PROVIDED RECORDS: Begin

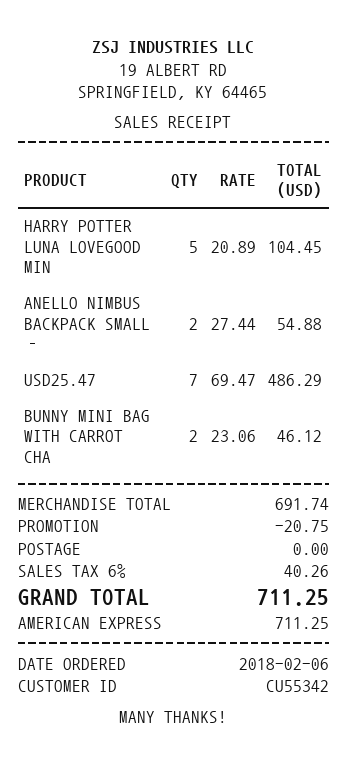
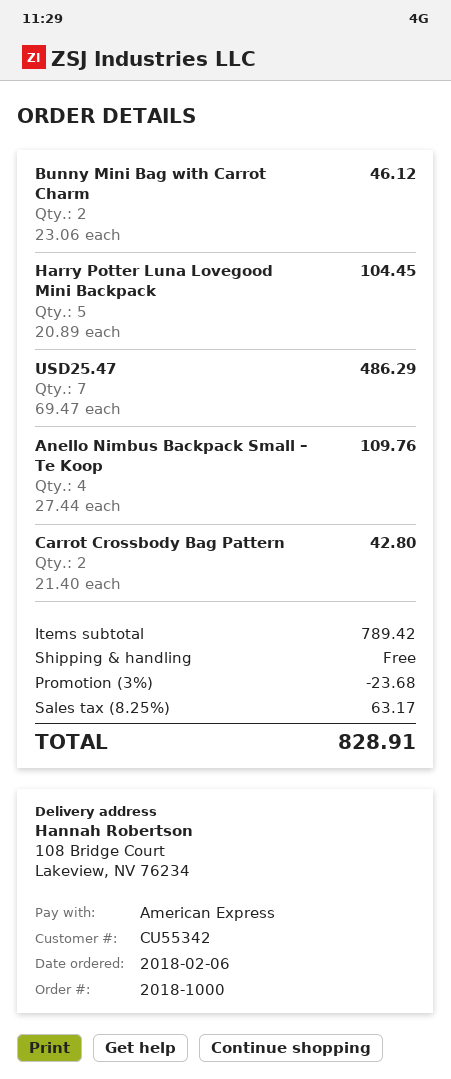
ANELLO NIMBUS BACKPACK SMALL –: 2 x 27.44 = 54.88 -> 4 x 27.44 = 109.76
Carrot Crossbody Bag Pattern: none -> 2 x 21.40 = 42.80
subtotal: 691.74 -> 789.42
discount: 20.75 -> 23.68
tax: 6% = 40.26 -> 8.25% = 63.17
total: 711.25 -> 828.91

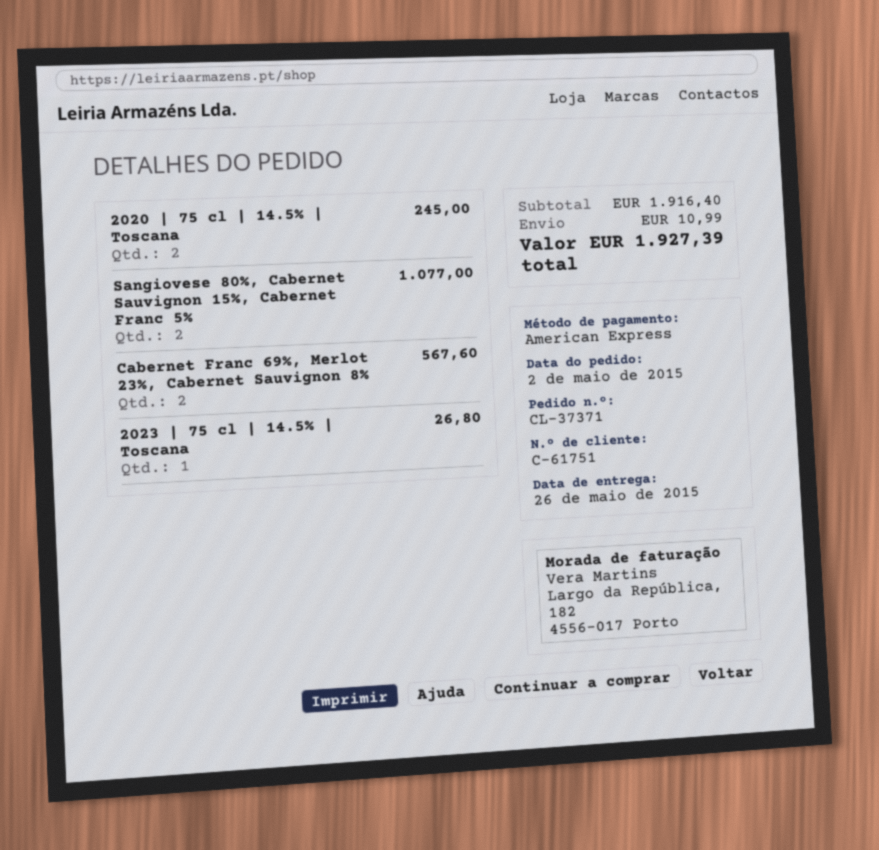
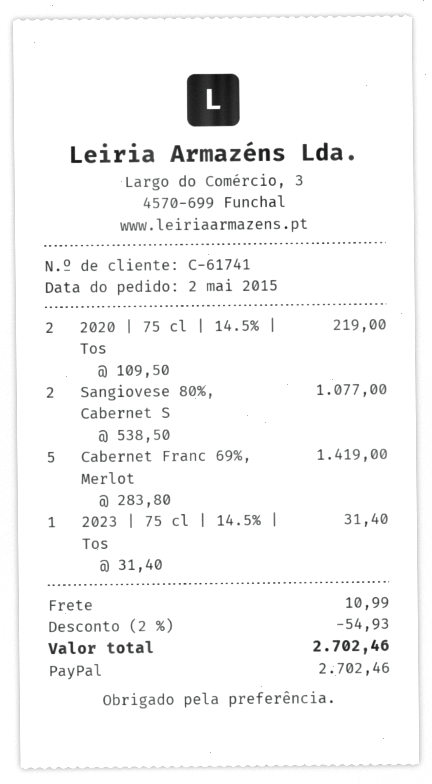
customer number: C-61751 -> C-61741
payment method: American Express -> PayPal
2020 | 75 cl | 14.5% | Toscana: 2 for 245.00 -> 2 for 219.00
Cabernet Franc 69%, Merlot 23%, Cabernet Sauvignon 8%: 2 for 567.60 -> 5 for 1419.00
2023 | 75 cl | 14.5% | Toscana: 1 for 26.80 -> 1 for 31.40
discount: none -> 2% = 54.93
total: 1927.39 -> 2702.46

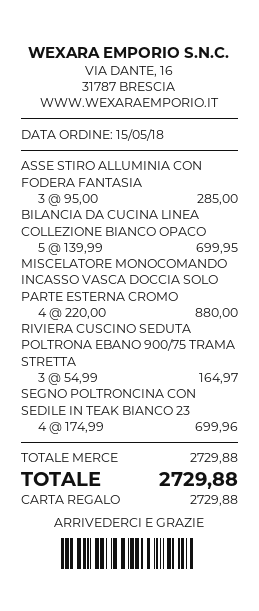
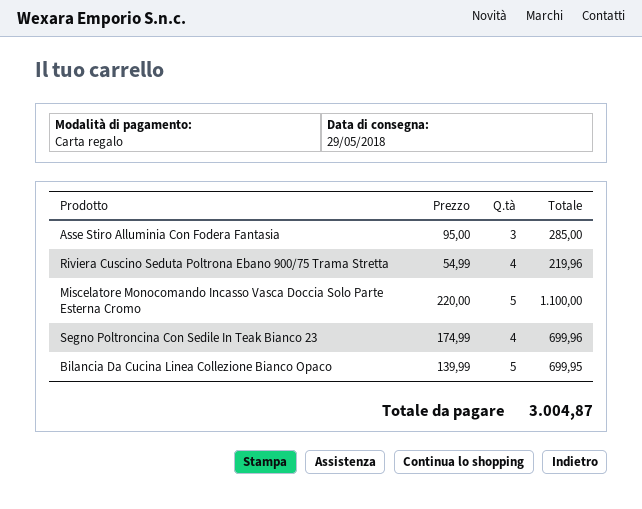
MISCELATORE MONOCOMANDO INCASSO VASCA DOCCIA SOLO PARTE ESTERNA CROMO: 4 x 220.00 = 880.00 -> 5 x 220.00 = 1100.00
RIVIERA CUSCINO SEDUTA POLTRONA EBANO 900/75 TRAMA STRETTA: 3 x 54.99 = 164.97 -> 4 x 54.99 = 219.96
total: 2729.88 -> 3004.87

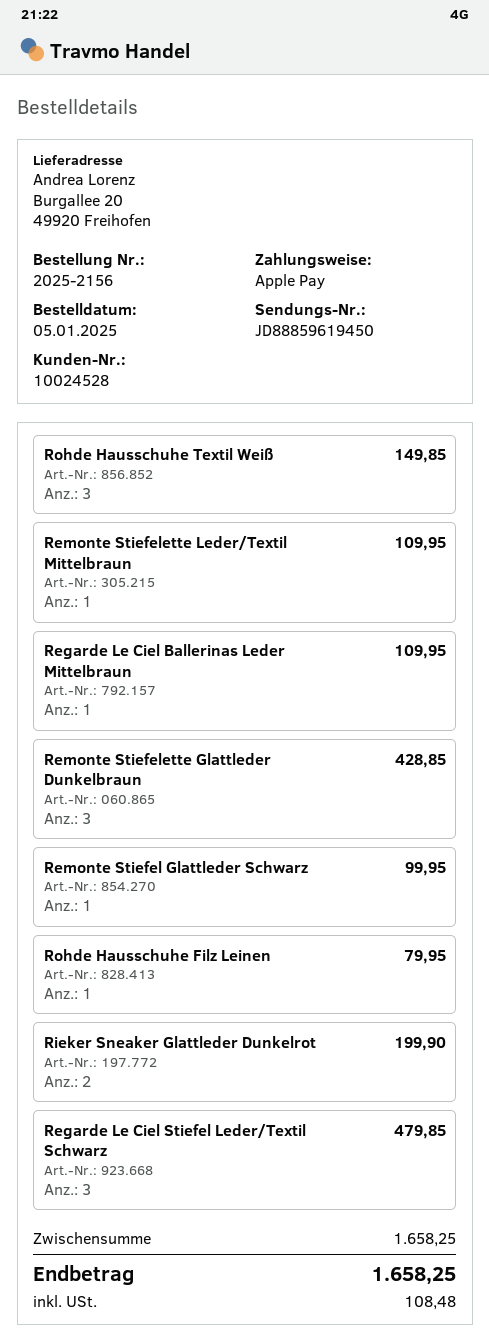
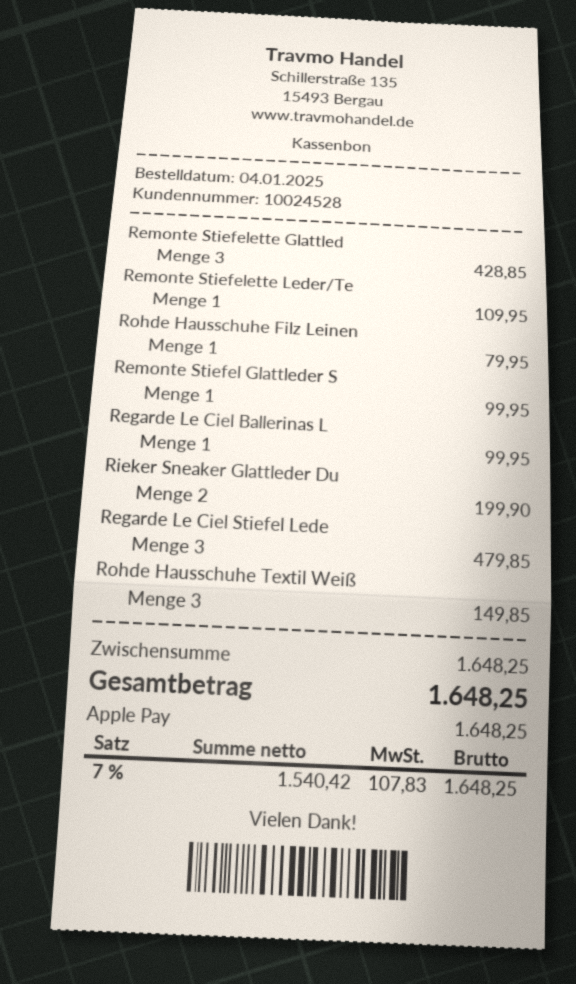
order date: 2025-01-05 -> 2025-01-04
Regarde Le Ciel Ballerinas Leder Mittelbraun: 1 for 109.95 -> 1 for 99.95
subtotal: 1658.25 -> 1648.25
tax: 108.48 -> 107.83
total: 1658.25 -> 1648.25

PROVIDED RECORDS: End

Omit the pictures; print the records above exactly.

RESULT:
ANELLO NIMBUS BACKPACK SMALL –: 2 x 27.44 = 54.88 -> 4 x 27.44 = 109.76
Carrot Crossbody Bag Pattern: none -> 2 x 21.40 = 42.80
subtotal: 691.74 -> 789.42
discount: 20.75 -> 23.68
tax: 6% = 40.26 -> 8.25% = 63.17
total: 711.25 -> 828.91

customer number: C-61751 -> C-61741
payment method: American Express -> PayPal
2020 | 75 cl | 14.5% | Toscana: 2 for 245.00 -> 2 for 219.00
Cabernet Franc 69%, Merlot 23%, Cabernet Sauvignon 8%: 2 for 567.60 -> 5 for 1419.00
2023 | 75 cl | 14.5% | Toscana: 1 for 26.80 -> 1 for 31.40
discount: none -> 2% = 54.93
total: 1927.39 -> 2702.46

MISCELATORE MONOCOMANDO INCASSO VASCA DOCCIA SOLO PARTE ESTERNA CROMO: 4 x 220.00 = 880.00 -> 5 x 220.00 = 1100.00
RIVIERA CUSCINO SEDUTA POLTRONA EBANO 900/75 TRAMA STRETTA: 3 x 54.99 = 164.97 -> 4 x 54.99 = 219.96
total: 2729.88 -> 3004.87

order date: 2025-01-05 -> 2025-01-04
Regarde Le Ciel Ballerinas Leder Mittelbraun: 1 for 109.95 -> 1 for 99.95
subtotal: 1658.25 -> 1648.25
tax: 108.48 -> 107.83
total: 1658.25 -> 1648.25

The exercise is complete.